Beth Ditto comes across extremely well in the story. She seems kind, and down-to-earth; she can't sleep alone, and sometimes even then she has to make up jokes to combat insomnia. ("What do D&D-playing goth couples fight about the most? The thermoLeStat! Get it?") She spends hours doing different hair and makeup looks for the women in her life — she says if she weren't in a rock band, she'd be in beauty school. She goes to breakfast at her fancy Paris hotel in her pajamas. And Ditto is light years away from the typical raised-in-privilege star: Tea describes how she grew up "in a part of Arkansas with no MTV, no telephones, no indoor plumbing, and no money."

Yet everyone is on the star swag gravy train; Ditto and Perkins went "shopping" in London prior to fashion week, retrieving articles of clothing from designers' showrooms for nada. Even the girlfriend of a Gossip member grabs a free fur from Fendi. As Ditto puts it, "If people think you're rich they give you things. If they think you're poor, they don't give you anything." The true import of this paradox — the idea that fashion relies on a vast underclass whose belief in the value of products they could never afford actually inflates those very products' prices high enough that the profits they make for the label can be invested in giving away shit to those who actually could afford to buy at the inflated value — is regrettably never fully explored. If fashion is, even in part, a giant system for the regressive redistribution of wealth, then surely Tea could have drilled down on these issues with a source as articulate and informed as Ditto.

Many of Tea's criticisms of the fashion industry, seen through the particular seven-day-circus of fashion week, are similarly implicit. When discussing Ditto's magazine appearances, Tea notes that "magazines are always wanting to dress Beth burlesque, in feathers and corsets and other looks that died out around the turn of the present century, or else they want her to be naked. Beth's onstage stripping has more in common with Iggy Pop's frolicking in broken glass than a burlesque act." The fact that the nudity and burlesque concepts ends up reinforcing one of the tritest and most tired stereotypes about larger women — that they must be lusciously sexually available — must be an annoyance to Ditto, who puts down stereotypes like it's her job, but her reaction is not stated in Tea's piece, beyond the implication that Ditto finds burlesque shoots boring. And although Tea attributes this failure of magazines' imagination in part to "stylists unused to dressing fat girls," she fails to note the number one structural constraint of the industry that influences how Ditto might be styled: magazines shoot fashion samples. Fashion samples are made in tiny sizes. Any celebrity who can't fit into the ridiculously sized clothes is likely to be asked to pose naked.

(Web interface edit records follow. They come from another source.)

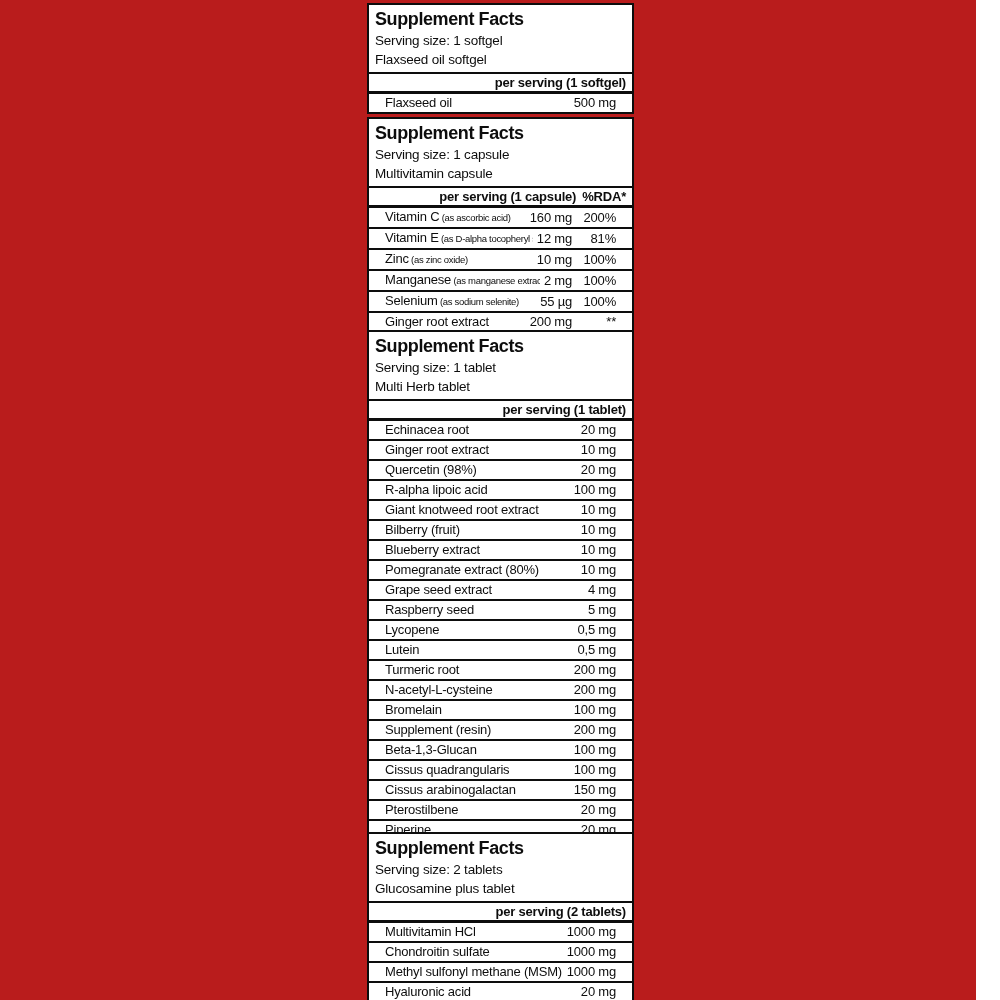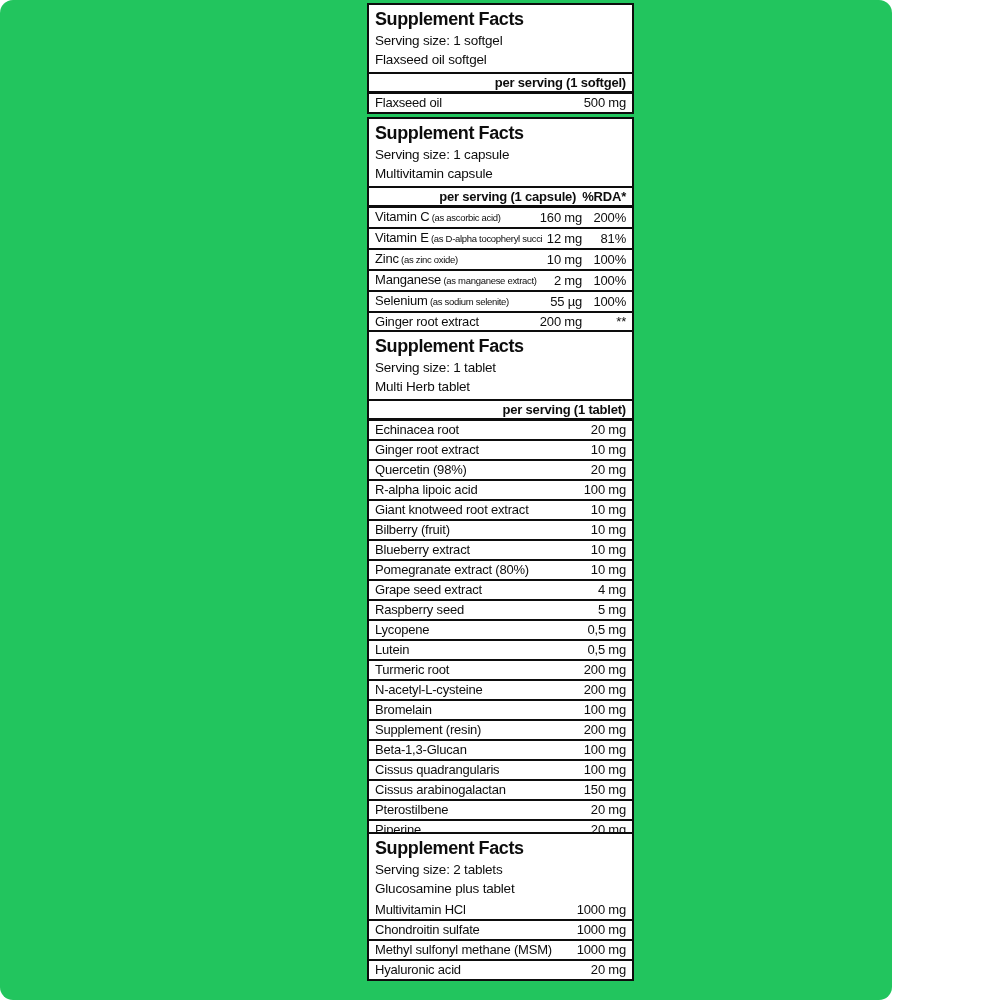--- a/index.html
+++ b/index.html
@@ -3,25 +3,24 @@
 <meta charset="utf-8">
 <style>
   html, body {
     margin: 0; padding: 0;
     background: #ffffff;
     font-family: "Liberation Sans", sans-serif;
     color: #0d0d0d;
   }
   #canvas {
     position: relative;
-    width: 892px;
+    width: 976px;
     height: 1000px;
-    background: #22c55e;
+    background: #b91c1c;
     overflow: hidden;
-    border-radius: 13px;
   }
   .panel {
     position: absolute;
     left: 367px;
     width: 267px;
     box-sizing: border-box;
     border: 2px solid #0d0d0d;
     background: #ffffff;
   }
   .panel:nth-child(1) { top: 3px; }
@@ -60,21 +59,21 @@
   .ch-main { flex: 1; text-align: right; white-space: nowrap; }
   .ch-rda  { flex: 0 0 38px; margin-left: 6px; text-align: left; white-space: nowrap; }
 
   .rows { }
   .row {
     display: flex;
     align-items: center;
     font-size: 13px;
     line-height: 16px;
     letter-spacing: -0.2px;
-    padding: 1px 6px;
+    padding: 1px 16px;
   }
   .row + .row { border-top: 2px solid #0d0d0d; }
   .name {
     flex: 1 1 auto;
     min-width: 0;
     white-space: nowrap;
     overflow: hidden;
   }
   .detail {
     font-size: 9.5px;
@@ -309,20 +308,24 @@
 
   </div>
 </div>
 
   </section>
 
   <section class="panel">
     <h2 class="title">Supplement Facts</h2>
     <div class="serving">Serving size: 2 tablets</div>
     <div class="product">Glucosamine plus tablet</div>
+    <div class="colhead">
+      <span class="ch-main">per serving (2 tablets)</span>
+
+    </div>
     <div class="rows">
   <div class="row">
     <span class="name"><span class="nm">Multivitamin HCl</span></span>
     <span class="amount">1000 mg</span>
 
   </div>
 
   <div class="row">
     <span class="name"><span class="nm">Chondroitin sulfate</span></span>
     <span class="amount">1000 mg</span>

The industry that Ditto loves, and which claims extravagantly to love Ditto back (an LED screen at a party reads "FENDI <3 BETH"), cannot bring itself to make clothing she can wear, except by special arrangement.



Tea evidently likes Ditto; indeed, from the way she comes across in this essay — feminist, self-possessed, genuine — it would be impossible not to like her. But it seems like Tea's affection for her source kept her from asking, at crucial junctures, some hard questions. This shyness, this willingness to go right up to the edge of any of the contradictions that strikes through the heart of the fashion industry, but no further, is the only thing that keeps this piece from being truly excellent. All the sleepovers and makeovers and fashion parties make one yearn for something just a little bit deeper. To a certain extent, this problem of perspective ends up mirroring the frothiness of fashion itself. As Cathy Horyn once wrote, although there are many lively and informative angles from which to interrogate the fashion industry, from inside that world, perspective can be limited: "Fashion ain't deep. It looks into a mirror and sees...itself."

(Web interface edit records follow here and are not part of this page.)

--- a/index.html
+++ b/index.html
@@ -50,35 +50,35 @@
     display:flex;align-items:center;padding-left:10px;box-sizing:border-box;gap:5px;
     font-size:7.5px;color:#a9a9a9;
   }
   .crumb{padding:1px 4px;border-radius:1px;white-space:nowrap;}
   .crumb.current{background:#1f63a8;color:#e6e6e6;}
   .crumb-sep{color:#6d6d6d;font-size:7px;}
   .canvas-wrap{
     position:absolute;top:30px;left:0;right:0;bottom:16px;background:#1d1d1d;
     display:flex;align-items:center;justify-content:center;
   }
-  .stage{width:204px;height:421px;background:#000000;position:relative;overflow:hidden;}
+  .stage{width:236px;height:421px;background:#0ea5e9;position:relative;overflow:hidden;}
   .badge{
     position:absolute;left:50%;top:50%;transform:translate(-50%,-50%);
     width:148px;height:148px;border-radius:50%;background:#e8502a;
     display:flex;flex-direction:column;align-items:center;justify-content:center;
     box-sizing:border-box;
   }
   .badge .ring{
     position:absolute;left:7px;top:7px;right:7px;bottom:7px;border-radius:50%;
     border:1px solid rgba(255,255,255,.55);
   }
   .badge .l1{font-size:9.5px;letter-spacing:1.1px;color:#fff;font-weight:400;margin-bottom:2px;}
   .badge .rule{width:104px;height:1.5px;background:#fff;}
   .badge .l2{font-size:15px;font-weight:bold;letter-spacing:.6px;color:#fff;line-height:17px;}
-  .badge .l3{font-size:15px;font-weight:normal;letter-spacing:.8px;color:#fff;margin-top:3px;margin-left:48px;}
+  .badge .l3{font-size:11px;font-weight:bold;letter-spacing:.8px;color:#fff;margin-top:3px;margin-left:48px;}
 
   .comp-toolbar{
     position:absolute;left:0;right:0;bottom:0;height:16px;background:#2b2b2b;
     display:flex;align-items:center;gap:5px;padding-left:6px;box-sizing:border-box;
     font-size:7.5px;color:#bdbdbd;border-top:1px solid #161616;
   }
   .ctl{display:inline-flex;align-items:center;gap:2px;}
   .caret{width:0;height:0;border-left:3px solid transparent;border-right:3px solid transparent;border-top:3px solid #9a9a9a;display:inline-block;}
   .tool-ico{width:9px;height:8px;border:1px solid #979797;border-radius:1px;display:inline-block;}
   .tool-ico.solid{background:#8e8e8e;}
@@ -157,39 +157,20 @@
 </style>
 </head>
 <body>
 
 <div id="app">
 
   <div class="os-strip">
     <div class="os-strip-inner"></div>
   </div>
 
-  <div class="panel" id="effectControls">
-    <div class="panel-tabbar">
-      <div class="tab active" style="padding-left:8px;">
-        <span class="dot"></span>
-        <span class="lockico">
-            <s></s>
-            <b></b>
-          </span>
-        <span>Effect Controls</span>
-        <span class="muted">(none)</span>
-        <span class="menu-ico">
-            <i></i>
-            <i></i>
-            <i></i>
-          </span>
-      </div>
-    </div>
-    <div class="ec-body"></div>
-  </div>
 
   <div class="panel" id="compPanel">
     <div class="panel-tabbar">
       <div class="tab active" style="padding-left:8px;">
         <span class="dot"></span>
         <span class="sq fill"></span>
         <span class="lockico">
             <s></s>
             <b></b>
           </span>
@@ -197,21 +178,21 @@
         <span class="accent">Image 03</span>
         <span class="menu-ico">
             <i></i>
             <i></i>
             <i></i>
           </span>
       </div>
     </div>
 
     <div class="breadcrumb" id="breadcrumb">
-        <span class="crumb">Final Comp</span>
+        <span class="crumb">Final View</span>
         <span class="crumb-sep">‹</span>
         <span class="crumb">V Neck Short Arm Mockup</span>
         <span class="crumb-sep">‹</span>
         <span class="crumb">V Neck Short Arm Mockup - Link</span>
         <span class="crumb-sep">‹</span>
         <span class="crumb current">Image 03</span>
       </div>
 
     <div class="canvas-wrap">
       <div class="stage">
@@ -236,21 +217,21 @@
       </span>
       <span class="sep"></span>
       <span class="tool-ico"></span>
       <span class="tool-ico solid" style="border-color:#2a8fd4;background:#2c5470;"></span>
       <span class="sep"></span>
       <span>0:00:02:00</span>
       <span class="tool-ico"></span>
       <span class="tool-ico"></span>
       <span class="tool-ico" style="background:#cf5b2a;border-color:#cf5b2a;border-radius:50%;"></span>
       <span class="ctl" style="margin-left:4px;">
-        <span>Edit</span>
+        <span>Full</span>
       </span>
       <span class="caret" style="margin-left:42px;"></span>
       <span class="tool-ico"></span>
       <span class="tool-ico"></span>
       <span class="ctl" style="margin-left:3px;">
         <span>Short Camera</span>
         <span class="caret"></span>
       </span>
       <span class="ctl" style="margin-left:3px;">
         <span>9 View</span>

But although Tea's essay is at times perhaps a little too inclined to take the industry at face value, she understands and articulates a lot that most professional fashion writers never seem to get across. Perhaps it takes a genuine grown-up high school misfit to notice that most, if not all, fashion people are not the "cool" kids aged 10 years: "Though many would think of the term fashion people and conjure rail-thin, snotty, sickeningly wealthy women and their male counterparts, in reality, a lot of fashion people are ex-nerds, small-town gays who dressed eccentrically and got made fun of for being flamboyant and fruity." It really is a world populated by people who were always made to feel different. (Of course, having been at one time intimately acquainted with one's own disempowerment isn't necessarily a prophylactic against replicating that power structure later, in a new context, with oneself in a more secure place, and perhaps that is where the industry's "snottiness" comes from.)

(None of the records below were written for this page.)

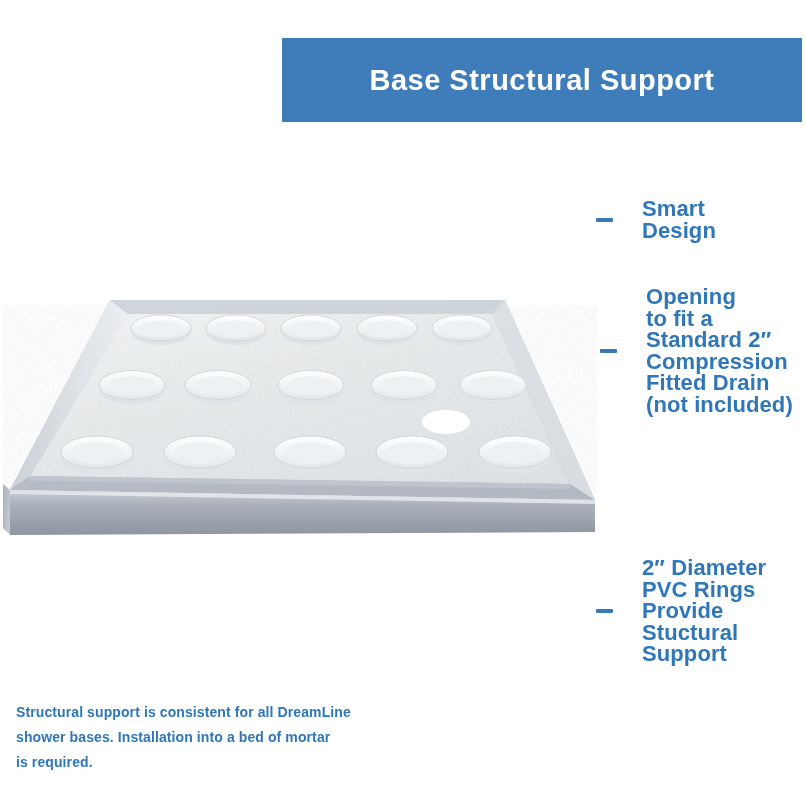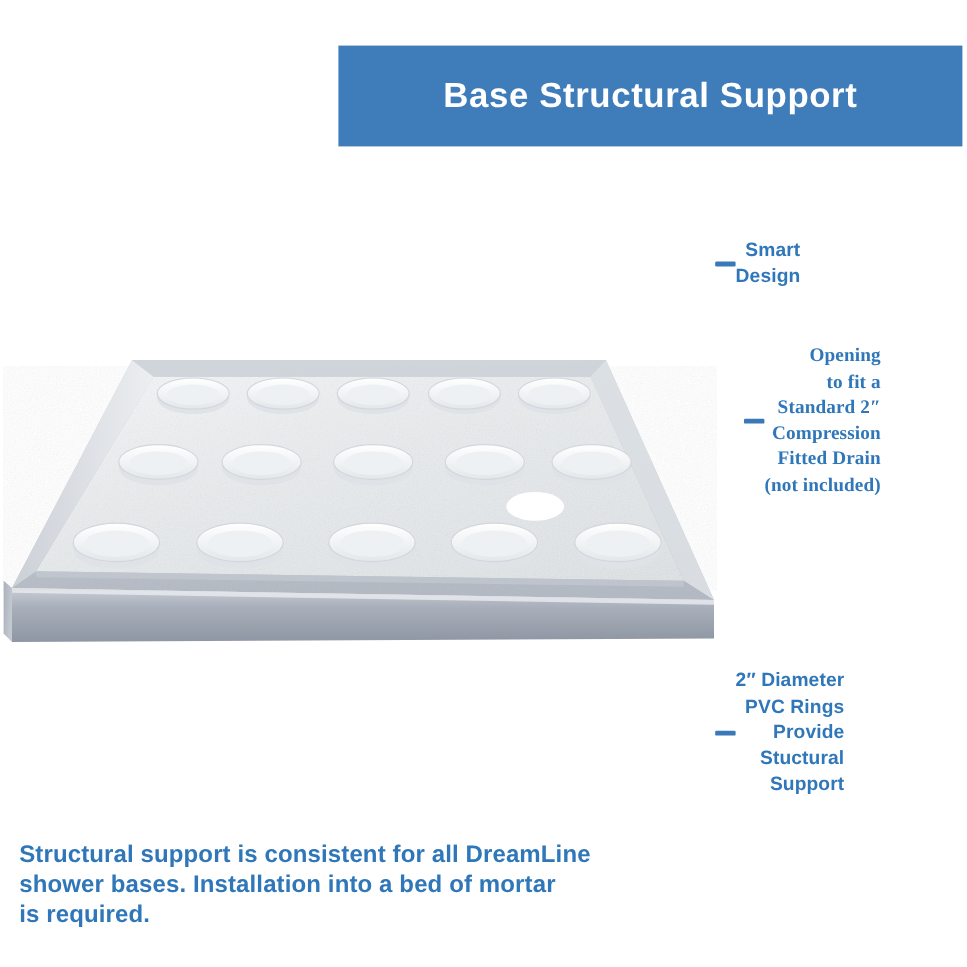--- a/index.html
+++ b/index.html
@@ -24,32 +24,32 @@
   
   #product-figure{position:absolute;left:0px;top:270px;width:610px;height:290px;}
   #product-figure svg{display:block;}
 
   
   .callout{position:absolute;display:flex;align-items:center;}
   .callout-dash{
     width:17px;height:4px;background:#3a79b8;flex:0 0 auto;border-radius:1px;
   }
   .callout-text{
-    margin-left:0;color:#2f77b9;font-weight:bold;font-size:16px;
-    line-height:21.5px;white-space:pre-line;letter-spacing:.1px;text-align:right;
+    margin-left:29px;color:#2f77b9;font-weight:bold;font-size:22px;
+    line-height:21.5px;white-space:pre-line;letter-spacing:.1px;
   }
   #callout-1{left:596px;top:198px;}
-  #callout-2{left:620px;top:286px;font-family:Liberation Serif, serif;}
+  #callout-2{left:600px;top:286px;}
   #callout-3{left:596px;top:470px;}
   #callout-4{left:596px;top:557px;}
 
   
   #bottom-caption{
     position:absolute;left:16px;top:700px;width:520px;
-    color:#2f77b9;font-weight:bold;font-size:20px;line-height:25px;
+    color:#2f77b9;font-weight:bold;font-size:14px;line-height:25px;
     white-space:pre-line;letter-spacing:.1px;
   }
 </style>
 </head>
 <body>
 
 <div id="stage">
 
   <div id="header-banner">
     <div id="header-title">Base Structural Support</div>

At the end of the week, after Tea and Perkins sneak goodie bags and bump into Nan Goldin, and after Ditto talks with Vivienne Westwood about Leonard Peltier, the Gossip plays a Fendi after-party at the VIP Club wearing a specially-made sequin-and-fur ensemble she can take off, piece by piece — "a wonderful Russian nesting doll of an outfit," as Tea puts it. Ditto takes the stage, and announces, "I'm very, very rich!" before throwing her fur headpiece into the audience, and the band starts to play. The writer reflects:

"Even though I have been here all week, knowing that every moment was leading to this, watching Beth accosted by photographers and flattered by designers, I still cannot get over how this little band that I have known for so long, this indie queer feminist punk band, is the absolute star of the Fendi show. The reality is staggering. In many ways it shouldn't be a surprise — less-talented, less-interesting, less-charismatic artists get famous all the time. They just tend not to be so outspokenly queer, so flamboyantly fat, so poor in their roots, so disconnected from the music industry, with no secret dad producer or mom publicist. The Gossip got to this lit-up stage in Paris through the force of their own dogged dedication to their DIY garage-rock band. It makes my eyes fill with fucking tears."

If fashion — or music, for that matter — needed defending, that call-to-arms is plenty good enough for me.

All cell phone photos by Michelle Tea, courtesy of the Believer

Full disclosure: In 2006, I was a summer intern for The Believer and McSweeney's. I did a lot of fact-checking and tried to interest them in an essay about hoboes.

The Gossip Takes Paris [The Believer]
Charming Deformities [The Believer]
Conspicuous By Their Presence [NYTimes]

]]>
http://jezebel.com/index.php?op=postcommentfeed&postId=5334077&view=rss&microfeed=true
<![CDATA[10 Things You May Have Missed On TV This Week]]> This week's multimedia compilation of pop culture crap features farts, F bombs, our friend Moe Tkacik, and a soap opera's homage to Grey Gardens, among things.



1.) One Life to Live Does Grey Gardens
During a drunken daydream, one character on the soap imagined life as Edie Beale. They did a musical number, and the Costume of the Day speech, although the accent was way off.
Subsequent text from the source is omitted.